Ein Künstler, der in diesen Büchern fehlt, soll hier vorgestellt werden. Denn er jongliert wie kein zweiter Maler unserer Zeit mit den Edelmetallen und integriert diese perfekt in seine Gemälde. Brad Reuben Kunkle (der mir freundlicherweise erlaubt hat, seine Bilder zu verwenden) ist sein Name.


Brad Kunkle - The Eighth Veil (Ausschnitt) (2011) - Öl und Blattsilber auf Holz (71,12 x 35,56 cm)
Copyright 2013 Brad Kunkle

Beginn des Weges

Geboren wurde Kunkle 1978 in Lehighton, einer ruhigen, ländlichen Gegend, in der Nähe von Kunkletown, Pennsylvania. Direkt verwandt ist er laut Familienrecherchen nicht mit dem Gründer dieses Dorfes, obwohl beide Zweige deutsche Wurzeln haben. Im Falle Brads gehen diese zurück ins 17. Jahrhundert, nach Florsbach in Hessen. Einer Gegend, in der heute noch viele Familien mit Namen Kunkel wohnen.

Wenn man den Beschreibungen folgt, war Brad ein verträumtes, fantasievolles Kind. Er liebte die Natur und bewunderte die phantasiereichen Welten eines Maxfield Parrish oder die romantisch verträumten Bilder der Präraffaeliten. Die Leidenschaft fürs Zeichnen erlangte er durch Nachahmung und sein Bruder war sein erstes Vorbild.

Nach seiner Schulzeit begann er ein Studium an der Kutztown University, um Lehrer zu werden. Zuerst Geschichtslehrer, später dann der Wechsel in Richtung Kunstlehrer. Doch die Vorstellung, Kunst zu unterrichten ohne selber Künstler zu sein, behagte ihm nicht. So war er in der Situation vieler Studenten, die nicht wirklich von ihrem Studiengang überzeugt sind. Soll er beenden, was er angefangen hat oder sein Leben in eine andere Richtung lenken? Er entschied sich für das Zweite. Den Anstoß gab im Jahre 2000 ein Gastredner an seiner Universität, der uns nicht ganz unbekannte Donato Giancola. Dessen Rede und Vorbild inspirierten Kunkle, die eingefahrenen Wege zu verlassen und auf die Künstlerbahn mit all ihren Risiken zu wechseln.
Einer seiner erster Lehrer war der Maler George Sorrels. Der Grundstein wurde bei diesem gelegt, aber der lange Weg zur Vervollkommnung der Fähigkeiten und Findung seines künstlerischen Ichs lag noch vor ihm.

Findung des Ichs

Zu Beginn stand das obligatorische 'sich einen kleinen Namen machen' im Vordergrund. Er hielt sich mit Porträt-Aufträgen (Mensch und Tier) über Wasser und nahm Dekorations- und Auftragsarbeiten an, wie diesen kleinen Waldsänger für das Lehigh Gap Nature Center.

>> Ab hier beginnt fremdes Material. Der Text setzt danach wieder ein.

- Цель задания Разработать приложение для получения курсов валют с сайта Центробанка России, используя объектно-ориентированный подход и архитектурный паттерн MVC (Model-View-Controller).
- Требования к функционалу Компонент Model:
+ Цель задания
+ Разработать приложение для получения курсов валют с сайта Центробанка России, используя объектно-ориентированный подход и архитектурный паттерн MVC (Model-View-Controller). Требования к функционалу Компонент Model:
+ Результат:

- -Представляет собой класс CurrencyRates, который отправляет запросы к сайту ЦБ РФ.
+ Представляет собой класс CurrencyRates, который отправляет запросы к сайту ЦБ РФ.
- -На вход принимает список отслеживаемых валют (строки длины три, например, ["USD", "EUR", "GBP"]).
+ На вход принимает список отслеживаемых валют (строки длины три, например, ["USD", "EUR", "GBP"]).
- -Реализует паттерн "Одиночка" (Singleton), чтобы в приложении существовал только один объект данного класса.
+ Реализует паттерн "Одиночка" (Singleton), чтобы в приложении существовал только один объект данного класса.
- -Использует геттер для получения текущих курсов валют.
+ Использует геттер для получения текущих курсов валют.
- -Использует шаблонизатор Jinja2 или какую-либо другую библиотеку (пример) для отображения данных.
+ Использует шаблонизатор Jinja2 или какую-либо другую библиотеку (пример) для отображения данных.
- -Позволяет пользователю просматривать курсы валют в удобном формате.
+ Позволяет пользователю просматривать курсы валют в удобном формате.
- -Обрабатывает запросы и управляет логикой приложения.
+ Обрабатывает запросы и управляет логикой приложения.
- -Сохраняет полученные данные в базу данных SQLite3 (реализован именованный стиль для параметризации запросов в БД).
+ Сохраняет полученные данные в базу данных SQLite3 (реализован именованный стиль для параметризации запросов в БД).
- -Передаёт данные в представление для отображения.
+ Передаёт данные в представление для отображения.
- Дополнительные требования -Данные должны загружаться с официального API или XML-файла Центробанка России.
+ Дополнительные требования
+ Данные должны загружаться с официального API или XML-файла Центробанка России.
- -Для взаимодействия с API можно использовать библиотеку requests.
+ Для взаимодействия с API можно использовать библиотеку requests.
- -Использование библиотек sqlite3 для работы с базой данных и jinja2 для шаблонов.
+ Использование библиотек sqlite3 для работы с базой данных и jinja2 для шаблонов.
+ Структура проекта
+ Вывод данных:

Brad Kunkle - Prairie Warbler (2008) - Öl auf Leinwand
Copyright 2013 Brad Kunkle




Nebenbei spielte er als Bassist in einer Band namens Aderbat. Es war jedoch schnell klar, dass die Malerei die erste Geige spielen wird. Nur welche Malerei?

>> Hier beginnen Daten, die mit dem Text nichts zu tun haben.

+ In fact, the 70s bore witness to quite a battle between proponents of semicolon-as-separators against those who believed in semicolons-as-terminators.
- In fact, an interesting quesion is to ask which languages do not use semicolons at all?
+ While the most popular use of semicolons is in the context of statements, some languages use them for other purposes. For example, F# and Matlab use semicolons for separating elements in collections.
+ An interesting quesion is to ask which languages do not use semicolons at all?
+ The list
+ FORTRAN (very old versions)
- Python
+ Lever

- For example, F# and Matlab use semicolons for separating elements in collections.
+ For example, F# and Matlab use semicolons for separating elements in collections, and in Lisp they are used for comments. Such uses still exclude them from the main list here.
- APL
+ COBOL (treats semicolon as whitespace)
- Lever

Sein handwerkliches Können wollte er nutzen, aber trockener Realismus reizte ihn nie. So beschreibt er in einem Interview einen Gang durch den Louvre in Paris mit überraschenden, aber für mich gut nachvollziehbaren Eindrücken. Denn des Öfteren faszinierte ihn mehr die goldverzierte Decke mit ihren kleinen, surreal wirkenden Figuren, als die Ölgemälde an der Wand.

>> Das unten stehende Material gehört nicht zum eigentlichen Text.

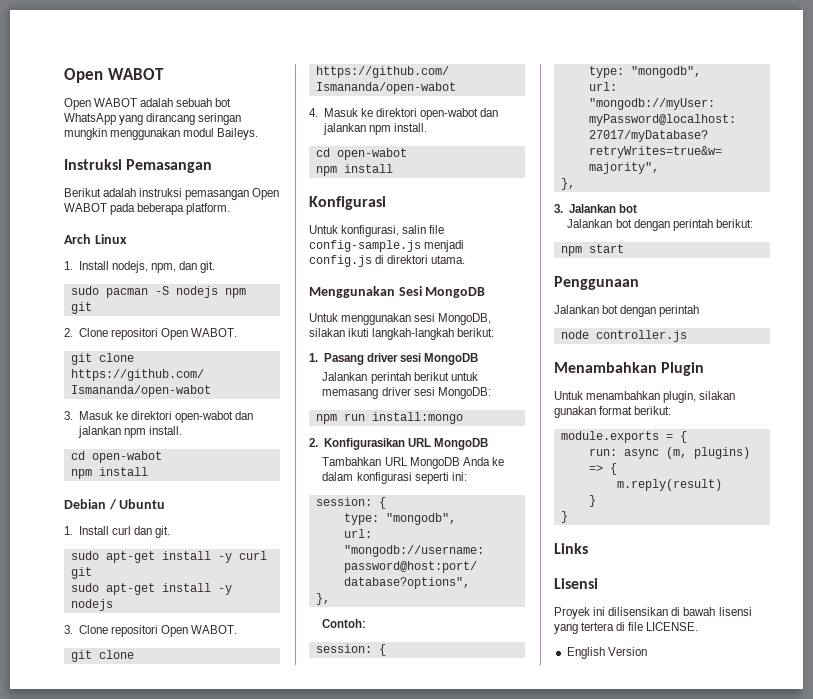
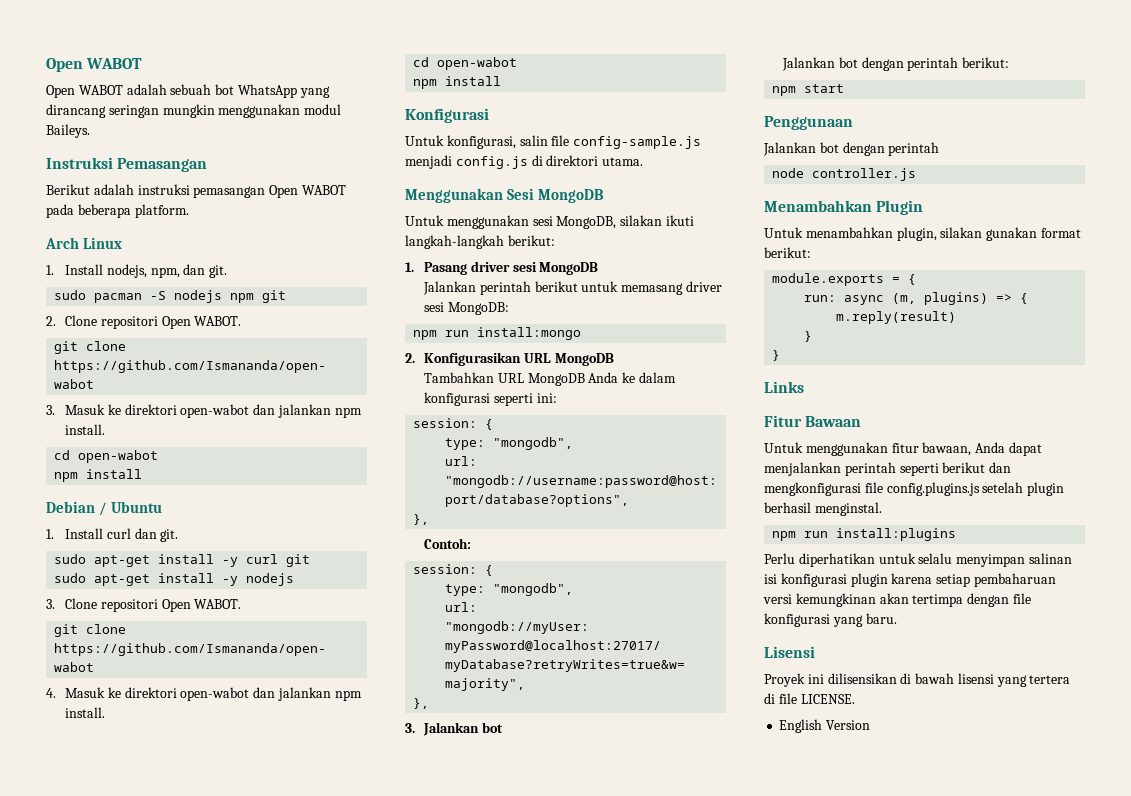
+ Fitur Bawaan
+ Untuk menggunakan fitur bawaan, Anda dapat menjalankan perintah seperti berikut dan mengkonfigurasi file config.plugins.js setelah plugin berhasil menginstal.
+ npm run install:plugins
+ Perlu diperhatikan untuk selalu menyimpan salinan isi konfigurasi plugin karena setiap pembaharuan versi kemungkinan akan tertimpa dengan file konfigurasi yang baru.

Wohin also des Weges? Wie findet man sein Markenzeichen, ohne in das dilettantische Auffallen um jeden Preis zu versinken? Der entscheidende Funke sprang in Gestalt einer Bürowand auf ihn zu, oder besser, er zu ihr hin. Er verkleidete diese, ohne Rücksicht auf Verluste, vollständig mit Blattkupfer. Ein Verehrer abstrakter Werke wäre hochzufrieden. Aber ihm reichte es nicht. In seiner Phantasie erschienen zarte Wesen in Grisaille auf der Wand und erweckte sie zum Leben. Das war es, so sollten seine Gemälde sein. Reduziert auf wenige Farben, flache Partien kombiniert mit realistischen Figuren, das Ganze raffiniert durch Blattgold und Blattsilber veredelt.

Sein erster Versuch mit Silber und Grisaille ist auf der folgenden Abbildung zu sehen.

Brad Kunkle - Jasmine(2006) - Öl und Blattsilber auf Leinwand
Copyright 2013 Brad Kunkle

Erfolgsspur

Kunkle hat alles, was ein Künstler braucht, um langfristig erfolgreich zu sein. Fleiß, Können, Selbstvertrauen, Eigenständigkeit, Glück. So nimmt es kein Wunder, dass er frühzeitig von der wohl renommiertesten Galerie für moderne, realistische Kunst verpflichtet wurde. Der Arcadia Gallery in New York. Dort wurde ihm die Möglichkeit großer Einzelausstellungen 2010 und 2012 geboten. Die Zeitschrift American Artist ehrte ihn im Jahre 2012 als einen der 25 vielversprechendsten Künstler unserer Zeit.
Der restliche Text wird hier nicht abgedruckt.